I followed the method explained here to get pandoc count the words using a lua filter. In short I did these steps:
from command line:
mkdir -p ~/.local/share/pandoc/filters
Then created a file there named wordcount.lua with this content:
-- counts words in a document
words = 0
wordcount = {
Str = function(el)
-- we don't count a word if it's entirely punctuation:
if el.text:match("%P") then
words = words + 1
end
end,
Code = function(el)
_,n = el.text:gsub("%S+","")
words = words + n
end,
}
function Pandoc(el)
-- skip metadata, just count body:
pandoc.walk_block(pandoc.Div(el.blocks), wordcount)
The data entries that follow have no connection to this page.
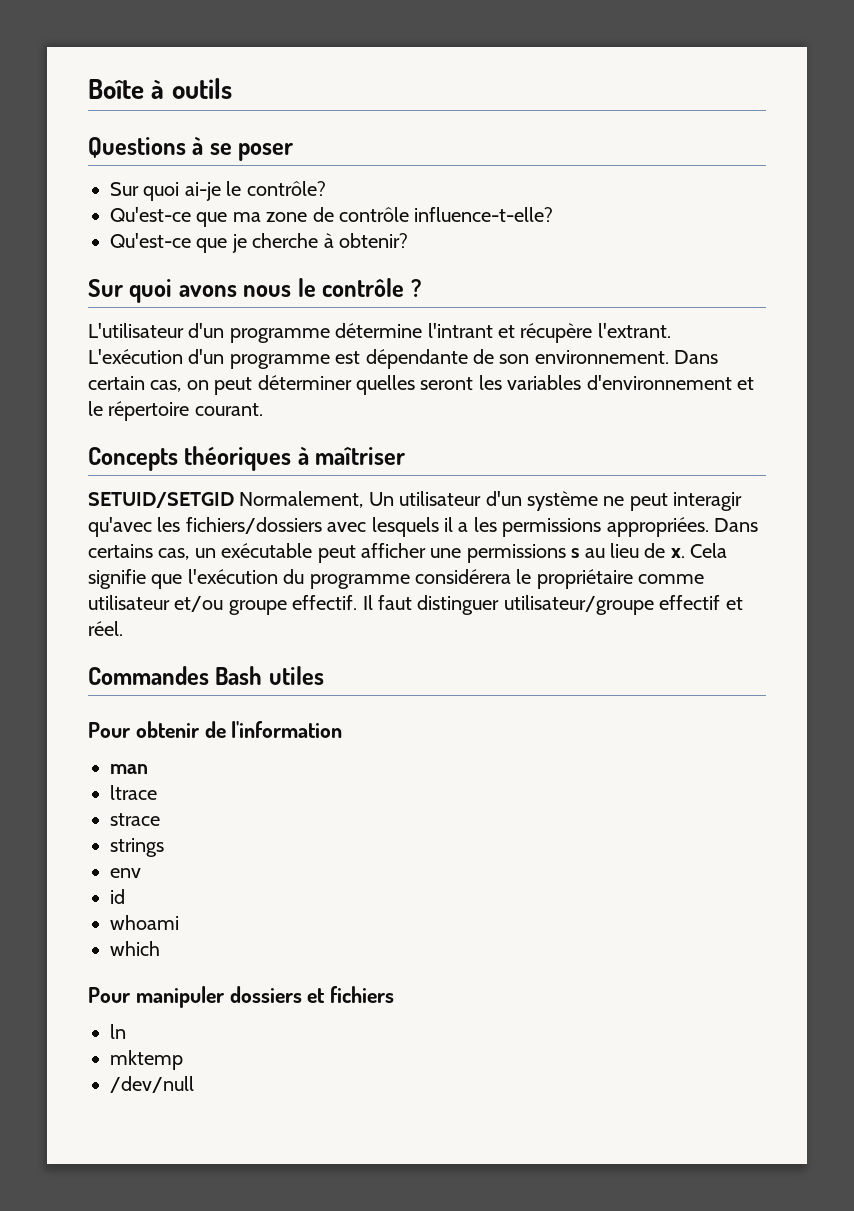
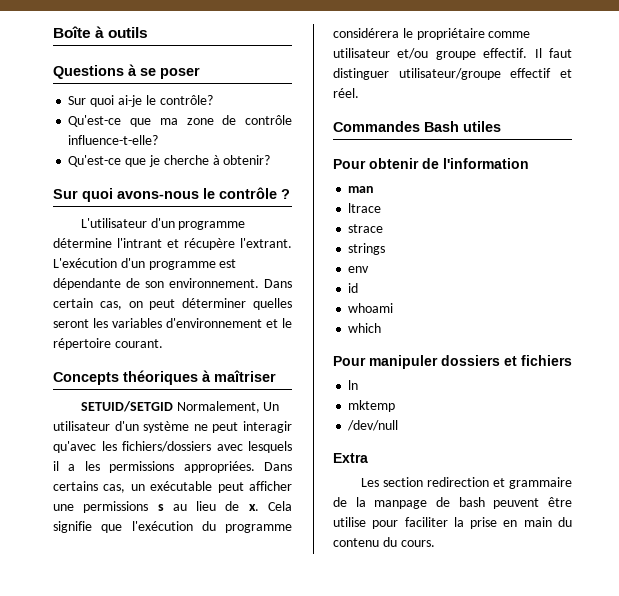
[178,285,292,297] avons nous -> [117,191,199,199] avons-nous
(194, 1084) none -> [333,453,368,463] [360,477,572,489] [333,497,572,509] [333,517,572,529] [333,537,435,547] // Extra // Les section redirection et grammaire de la manpage de bash peuvent être utilise pour faciliter la prise en main du contenu du cours.

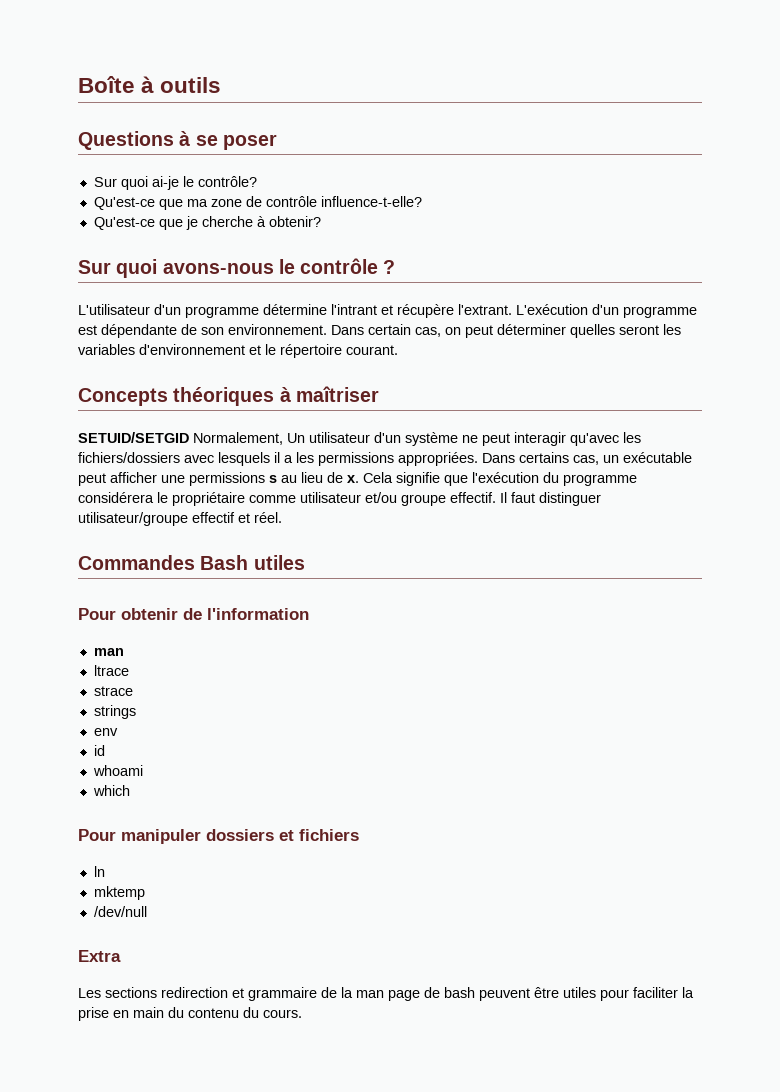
[382,477,423,487] section -> [105,987,157,998] sections
[374,500,428,509] manpage -> [356,990,420,1001] man page
[333,517,366,527] utilise -> [563,987,596,998] utiles

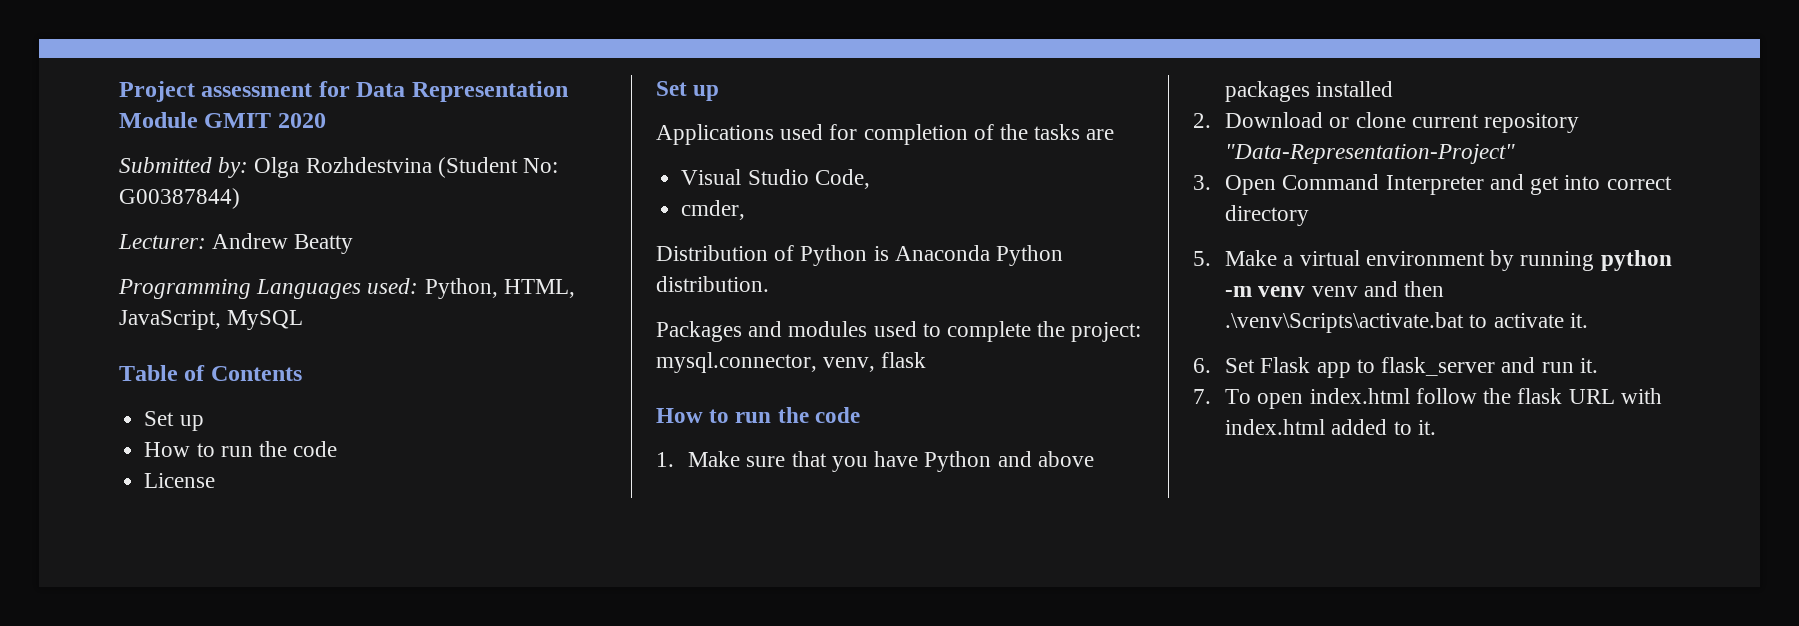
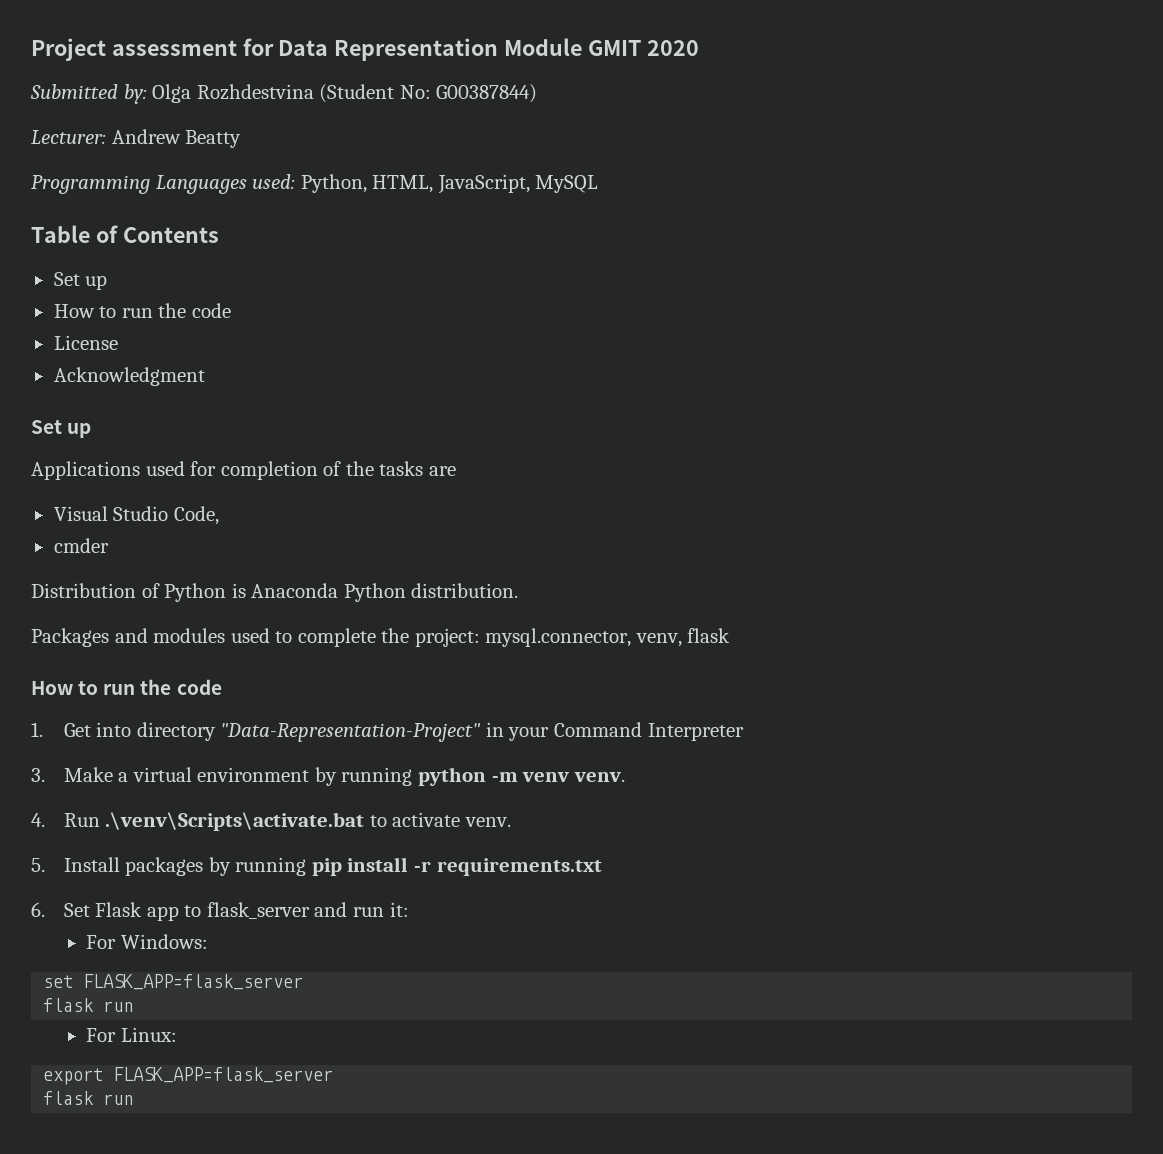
(216, 480) none -> [53,367,205,386] // Acknowledgment
[681,200,746,220] cmder, -> [53,538,109,553] cmder
[688,451,1094,472] [1225,81,1394,102] [1193,112,1580,133] Make sure that you have Python and above packages installed // 2. Download or clone current repository -> [63,722,216,741] Get into directory
[1193,175,1277,195] // 3. Open -> [485,722,550,741] in your
[1489,174,1672,195] [1225,205,1310,226] [1193,251,1211,266] and get into correct directory // 5. -> [31,768,45,782] // 3.
[1311,281,1445,297] [1225,312,1588,333] venv and then .\venv\Scripts\activate.bat to activate it. -> [573,772,625,782] [31,812,511,831] [31,857,602,876] venv. // 4. Run .\venv\Scripts\activate.bat to activate venv. // 5. Install packages by running pip install -r requirements.txt
[1579,358,1598,373] [1193,388,1662,409] [1225,419,1436,435] it. // 7. To open index.html follow the flask URL with index.html added to it. -> [389,902,409,917] [86,934,208,949] [43,974,304,990] [43,998,134,1012] [86,1027,177,1042] [43,1067,334,1085] [43,1091,134,1105] it: // For Windows: // set FLASK_APP=flask_server // flask run // For Linux: // export FLASK_APP=flask_server // flask run

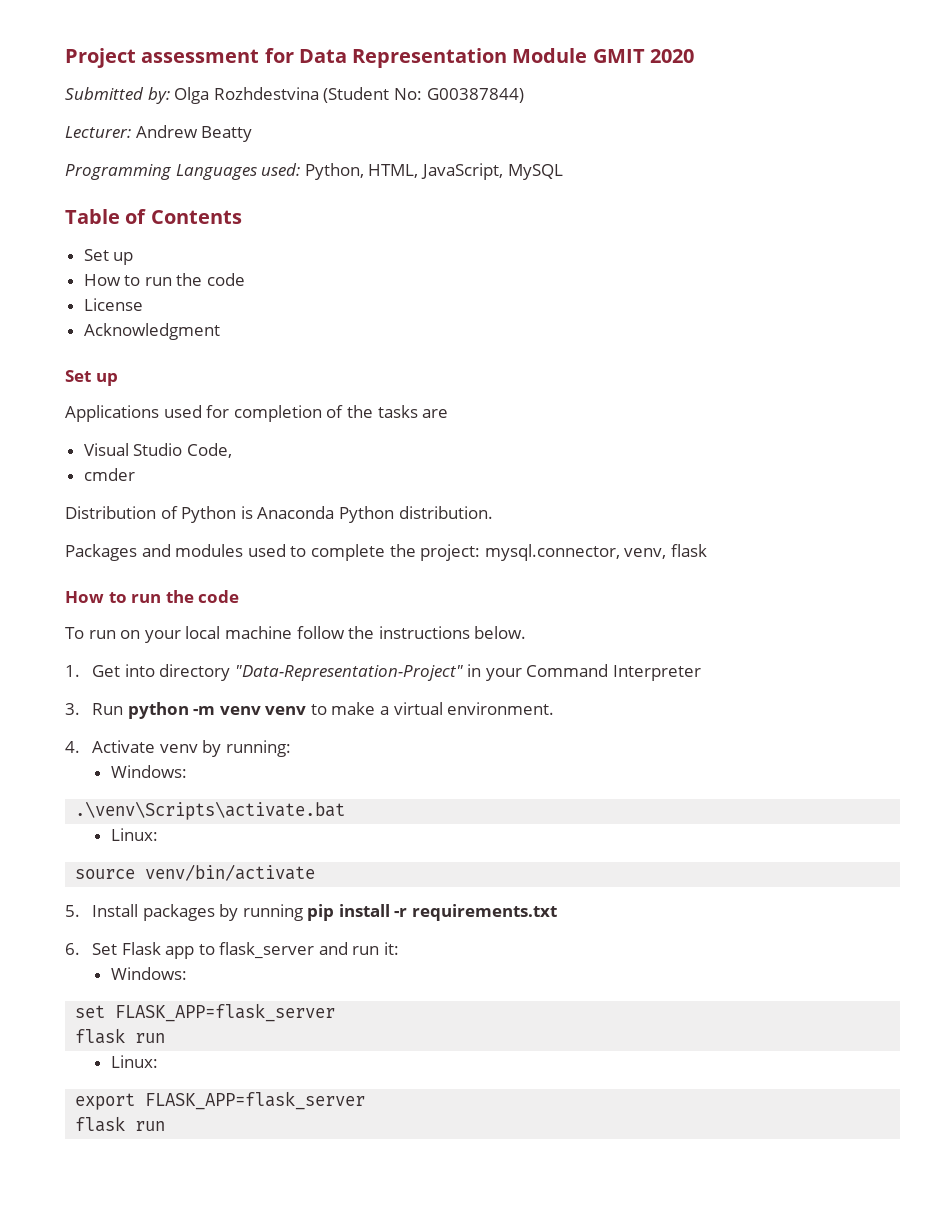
(222, 687) none -> [65,626,527,643] // To run on your local machine follow the instructions below.
[63,767,625,786] [31,812,511,831] Make a virtual environment by running python -m venv venv. // 4. Run .\venv\Scripts\activate.bat to activate venv. -> [91,702,555,719] [65,740,291,757] [110,765,187,778] [75,801,346,820] [110,828,158,841] [75,864,316,881] Run python -m venv venv to make a virtual environment. // 4. Activate venv by running: // Windows: // .\venv\Scripts\activate.bat // Linux: // source venv/bin/activate
[86,935,117,949] For -> (400, 948) none
[86,1028,117,1042] For -> (166, 1038) none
print(words .. " words in body")
os.exit(0)
end
I put the following elisp code in scratch buffer and evaluated it:
(defun pandoc-count-words ()
(interactive)
(shell-command-on-region (point-min) (point-max)
"pandoc --lua-filter wordcount.lua"))
From inside the MWE Markdown file (MWE-wordcount.Rmd) I issued M-x pandoc-count-wordsand I get the count in the minibuffer.
Using the first pattern I get 62 words.
Using the second pattern I get 22 words, more reasonable.
This method successfully avoids counting words inside a comment.
Questions
How to get the lua filter code avoid counting words using the first pattern rather than the second?
How to get the lua filter avoid counting words in the headers ##?
I would also appreciate if the answer explains how lua code works.
This is a fun question, it combines quite a few technologies. The most important here is R Markdown, and we need to look under the hood to understand what's going on.
One of the first step in R Markdown processing is to parse the document, find all R code blocks (marked by the {r ...} pattern, execute those blocks, and replaces the blocks with the evaluation results. The modified input text is then passed to pandoc, which parses it into an abstract document tree (AST). That AST can be examined or modified with a filter before pandoc writes the document in the target format.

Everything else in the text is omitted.